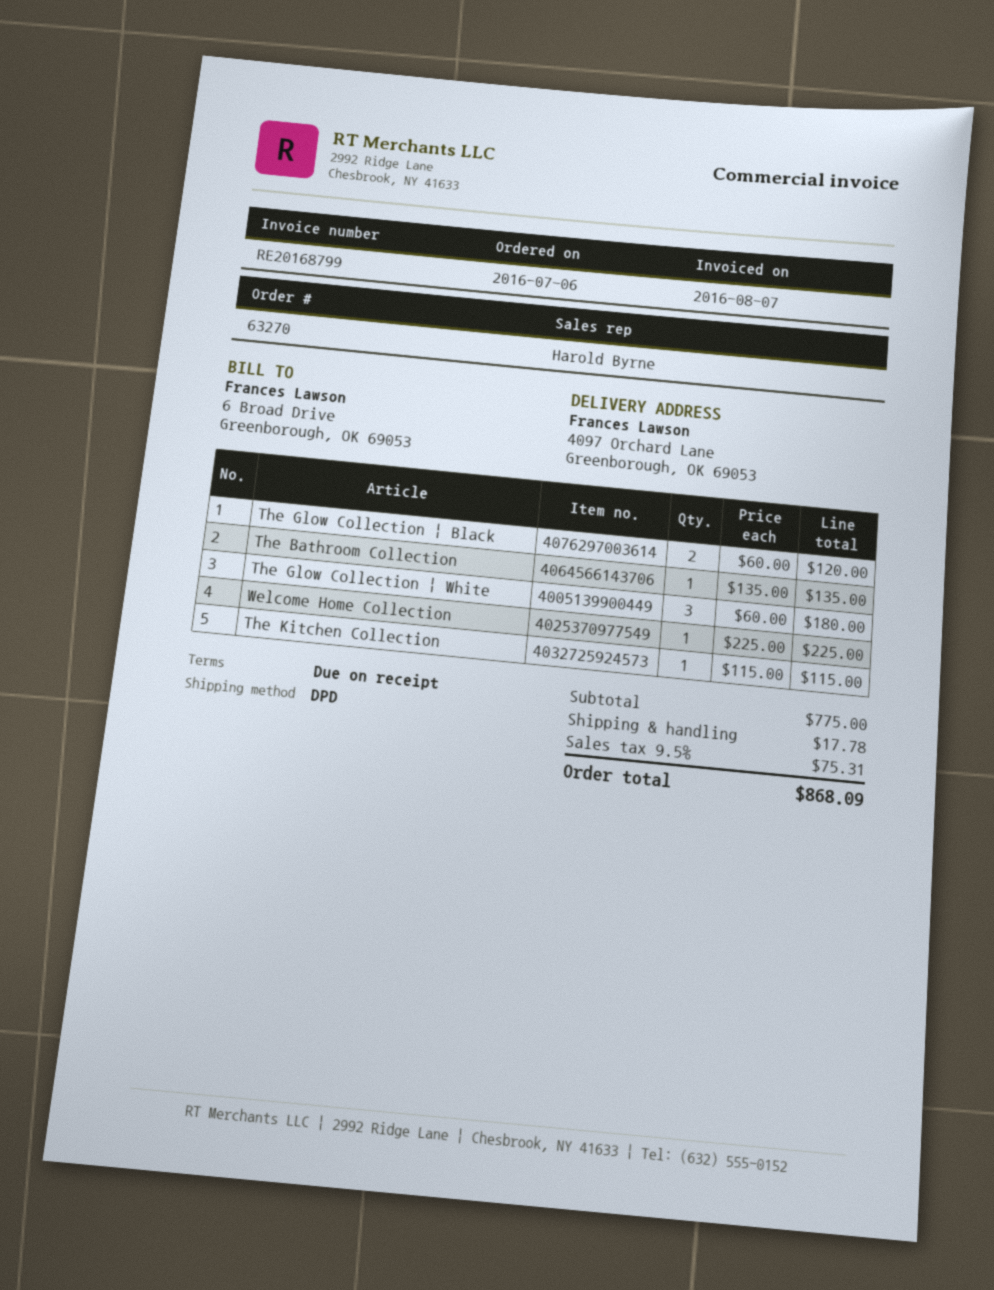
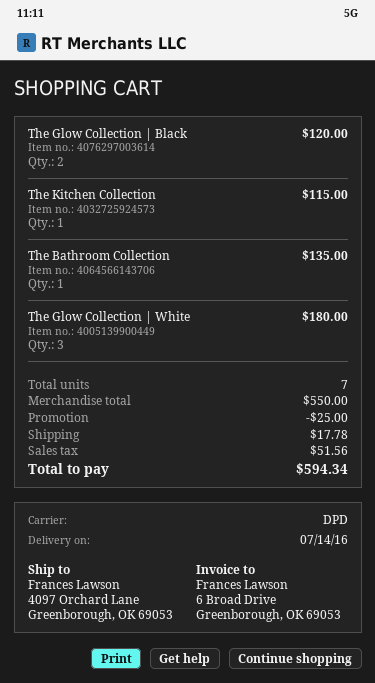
Welcome Home Collection: 1 for 225.00 -> none
subtotal: 775.00 -> 550.00
discount: none -> 25.00
tax: 75.31 -> 51.56
total: 868.09 -> 594.34

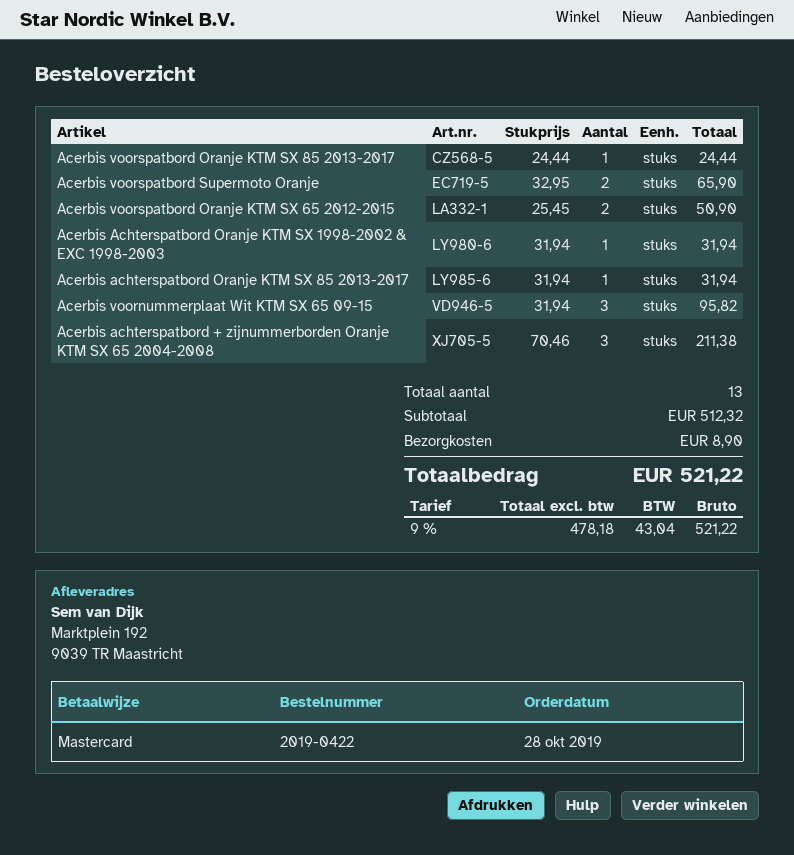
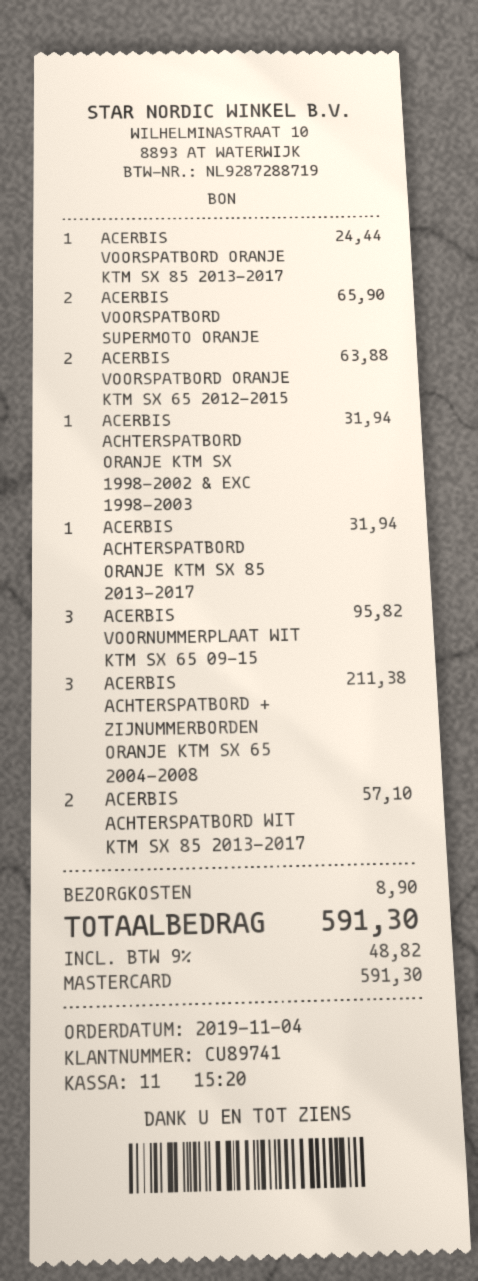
order date: 2019-10-28 -> 2019-11-04
Acerbis voorspatbord Oranje KTM SX 65 2012-2015: 2 for 50.90 -> 2 for 63.88
ACERBIS ACHTERSPATBORD WIT KTM SX 85 2013-2017: none -> 2 for 57.10
tax: 9% = 43.04 -> 9% = 48.82
total: 521.22 -> 591.30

Instructions for the task —
What lines above contain "none"? Copy them out.

Written answer —
Welcome Home Collection: 1 for 225.00 -> none
discount: none -> 25.00
ACERBIS ACHTERSPATBORD WIT KTM SX 85 2013-2017: none -> 2 for 57.10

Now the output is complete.